Question

NEW DEVELOPMENT

I recently used OpenCV's MLP implementation to test whether it could solve the same tasks. OpenCV was able to classify the same data sets that my implementation was able to, but unable to solve the one's that mine could not. Maybe this is due to termination parameters (determining when to end training). I stopped before 100,000 iterations, and the MLP did not generalize. This time the network architecture was 400 input neurons, 10 hidden neurons, and 2 output neurons.

I have implemented the multilayer perceptron algorithm, and verified that it works with the XOR logic gate. For OCR I taught the network to correctly classify letters of "A"s and "B"s that have been drawn with a thick drawing untensil (a marker). However when I try to teach the network to classify a thin drawing untensil (a pencil) the network seems to become stuck in a valley and unable to classify the letters in a reasonable amount of time. The same goes for letters I drew with GIMP.

I know people say we have to use momentum to get out of the valley, but the sources I read were vague. I tried increasing a momentum value when the change in error was insignificant and decreasing when above, but it did not seem to help.

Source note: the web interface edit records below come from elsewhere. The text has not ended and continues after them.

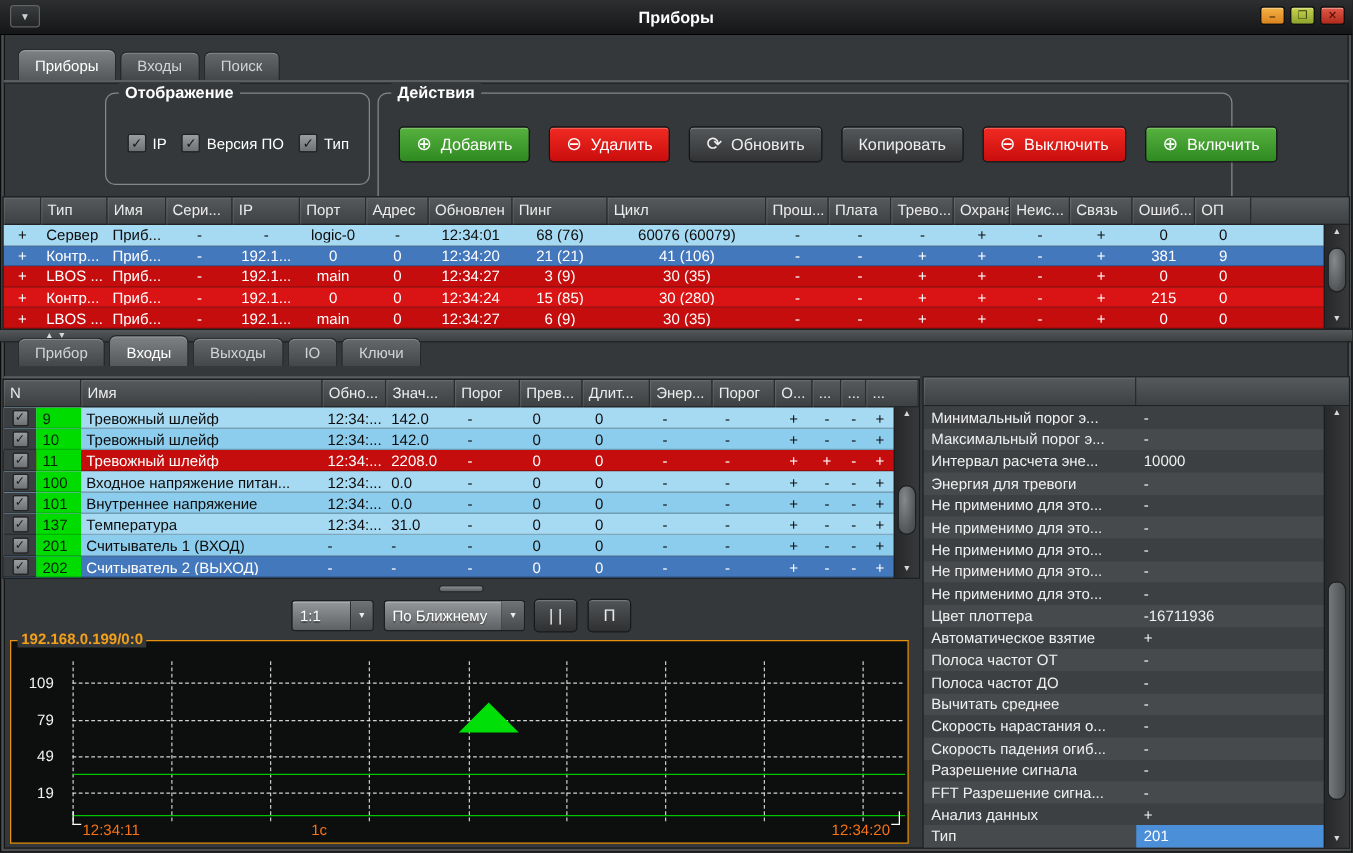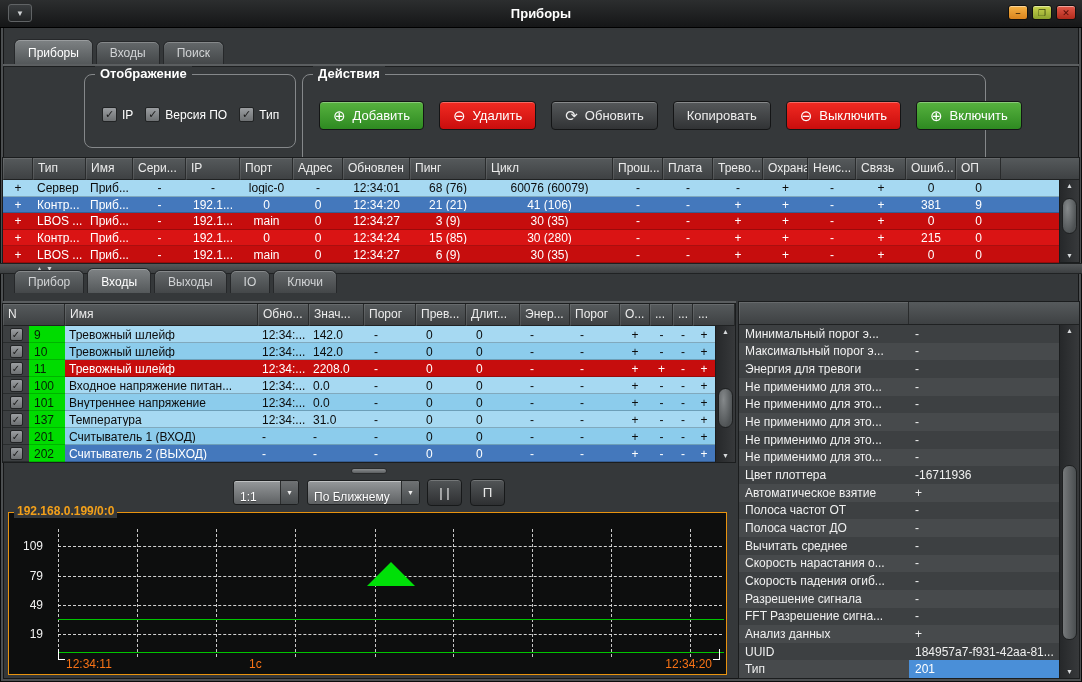--- a/index.html
+++ b/index.html
@@ -94,21 +94,21 @@
   .sthumb.bar { background:linear-gradient(90deg,#76797b,#4a4e50); border-radius:7px; }
   
   #splitter1 { position:absolute; top:263px; left:0; right:0; height:11px;
     background:linear-gradient(#55585a,#3c3f41); border-top:1px solid #1e2021; border-bottom:1px solid #202223; cursor:row-resize; }
   #splitter1 .sp-ic { position:absolute; left:36px; top:1px; font-size:7px; letter-spacing:3px; color:#d6d8da; }
   #splitter2 { position:absolute; top:465px; left:2px; width:734px; height:12px; cursor:row-resize; }
   #splitter2 .pill { position:absolute; left:50%; top:3px; width:36px; height:6px; margin-left:-18px;
     background:linear-gradient(#8b8e90,#5b5e60); border:1px solid #2a2c2d; border-radius:3px; }
   
   #plot-controls { position:absolute; top:477px; left:0; width:736px; height:32px; }
-  .combo { position:absolute; top:3px; height:25px; display:flex; align-items:flex-end; color:#fff;
+  .combo { position:absolute; top:3px; height:25px; display:flex; align-items:center; color:#fff;
     background:linear-gradient(#96999b,#5e6163); border:1px solid #1d1f20; border-radius:3px;
     box-shadow:inset 0 1px 0 rgba(255,255,255,.4); cursor:pointer; }
   .combo-text { flex:1; padding:0 6px; white-space:nowrap; overflow:hidden; text-shadow:0 1px 1px rgba(0,0,0,.4); }
   .combo-btn { width:18px; height:100%; display:flex; align-items:center; justify-content:center;
     background:linear-gradient(#6f7274,#464a4c); border-left:1px solid #2b2d2e; border-radius:0 2px 2px 0;
     font-size:7px; color:#ececec; }
   .tbtn { position:absolute; top:2px; width:35px; height:27px; border-radius:4px; cursor:pointer;
     background:linear-gradient(#525557,#2e3032); border:1px solid #17191a; color:#e8e8e8;
     display:flex; align-items:center; justify-content:center; box-shadow:inset 0 1px 0 rgba(255,255,255,.2); }
   
@@ -645,20 +645,24 @@
       <div class="prow grid-props">
         <div class="pc pname">Минимальный порог э...</div>
         <div class="pc pval">-</div>
       </div>
 
       <div class="prow grid-props">
         <div class="pc pname">Максимальный порог э...</div>
         <div class="pc pval">-</div>
       </div>
 
+      <div class="prow grid-props">
+        <div class="pc pname">Интервал расчета эне...</div>
+        <div class="pc pval">10000</div>
+      </div>
 
       <div class="prow grid-props">
         <div class="pc pname">Энергия для тревоги</div>
         <div class="pc pval">-</div>
       </div>
 
       <div class="prow grid-props">
         <div class="pc pname">Не применимо для это...</div>
         <div class="pc pval">-</div>
       </div>
@@ -726,24 +730,20 @@
       <div class="prow grid-props">
         <div class="pc pname">FFT Разрешение сигна...</div>
         <div class="pc pval">-</div>
       </div>
 
       <div class="prow grid-props">
         <div class="pc pname">Анализ данных</div>
         <div class="pc pval">+</div>
       </div>
 
-      <div class="prow grid-props">
-        <div class="pc pname">UUID</div>
-        <div class="pc pval">184957a7-f931-42aa-81...</div>
-      </div>
 
       <div class="prow grid-props">
         <div class="pc pname">Тип</div>
         <div class="pc pval selected">201</div>
       </div>
     </div>
   <div class="vscroll">
     <div class="sarr">▲</div>
     <div class="sthumb bar" style="top:140px;height:175px;"></div>
     <div class="sarr down">▼</div>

My network architecture is 400 input neurons (one for each pixel), 2 hidden layers with 25 neurons each, and 2 neurons in the output layer. The images are gray scale images and the inputs are -0.5 for a black pixel and 0.5 for a white pixel.

EDIT:

Currently the network is trainning until the calculated error for each trainning example falls below an accepted error constant. I have also tried stopping trainning at 10,000 epochs, but this yields bad predictions. The activation function used is the sigmoid logistic function. The error function I am using is the sum of the squared error.

I suppose I may have reached a local minimum rather than a valley, but this should not happen repeatedly.

Was it helpful?

Solution

Momentum is not always good, it can help the model to jump out of the a bad valley but may also make the model to jump out of a good valley. Especially when the previous weights update directions is not good.

There are several reasons that make your model not work well. The parameter are not well set, it is always a non-trivial task to set the parameters of the MLP.

An easy way is to first set the learning rate, momentum weight and regularization weight to a big number, but to set the iteration (or epoch) to a very large weight. Once the model diverge, half the learning rate, momentum weight and regularization weight.

This approach can make the model to slowly converge to a local optimal, and also give the chance for it to jump out a bad valley.

Moreover, in my opinion, one output neuron is enough for two class problem. There is no need to increase the complexity of the model if it is not necessary. Similarly, if possible, use a three-layer MLP instead of a four-layer MLP.